=== Recorded data ===

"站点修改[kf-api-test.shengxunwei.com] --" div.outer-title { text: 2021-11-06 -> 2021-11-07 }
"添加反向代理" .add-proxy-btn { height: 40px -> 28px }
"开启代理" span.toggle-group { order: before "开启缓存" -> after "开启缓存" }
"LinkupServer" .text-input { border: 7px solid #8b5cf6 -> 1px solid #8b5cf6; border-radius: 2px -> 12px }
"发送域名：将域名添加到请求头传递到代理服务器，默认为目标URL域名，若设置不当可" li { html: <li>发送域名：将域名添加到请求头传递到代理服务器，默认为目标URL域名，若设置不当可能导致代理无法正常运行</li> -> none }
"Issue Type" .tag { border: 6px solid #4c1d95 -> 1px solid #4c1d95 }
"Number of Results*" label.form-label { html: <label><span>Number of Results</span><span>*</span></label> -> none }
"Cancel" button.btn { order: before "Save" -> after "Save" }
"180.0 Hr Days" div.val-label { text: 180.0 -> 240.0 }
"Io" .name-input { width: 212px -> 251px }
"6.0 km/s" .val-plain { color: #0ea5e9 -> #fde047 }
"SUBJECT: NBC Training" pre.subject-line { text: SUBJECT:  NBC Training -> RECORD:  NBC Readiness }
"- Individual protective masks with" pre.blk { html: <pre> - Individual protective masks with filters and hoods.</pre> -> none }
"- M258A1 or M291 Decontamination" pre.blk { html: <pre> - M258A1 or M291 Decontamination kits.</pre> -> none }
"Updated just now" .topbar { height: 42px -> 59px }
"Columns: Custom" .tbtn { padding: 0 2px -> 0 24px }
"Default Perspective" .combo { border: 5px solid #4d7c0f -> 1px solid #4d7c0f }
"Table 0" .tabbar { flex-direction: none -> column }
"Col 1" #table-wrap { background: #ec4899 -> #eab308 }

===

Problem requirements —
Every line above from the line with "text: 180.0 ->" to the line with "<pre> - Individual" is wanted, ends included; write them out exactly and add no other line.

Solution below —
"180.0 Hr Days" div.val-label { text: 180.0 -> 240.0 }
"Io" .name-input { width: 212px -> 251px }
"6.0 km/s" .val-plain { color: #0ea5e9 -> #fde047 }
"SUBJECT: NBC Training" pre.subject-line { text: SUBJECT:  NBC Training -> RECORD:  NBC Readiness }
"- Individual protective masks with" pre.blk { html: <pre> - Individual protective masks with filters and hoods.</pre> -> none }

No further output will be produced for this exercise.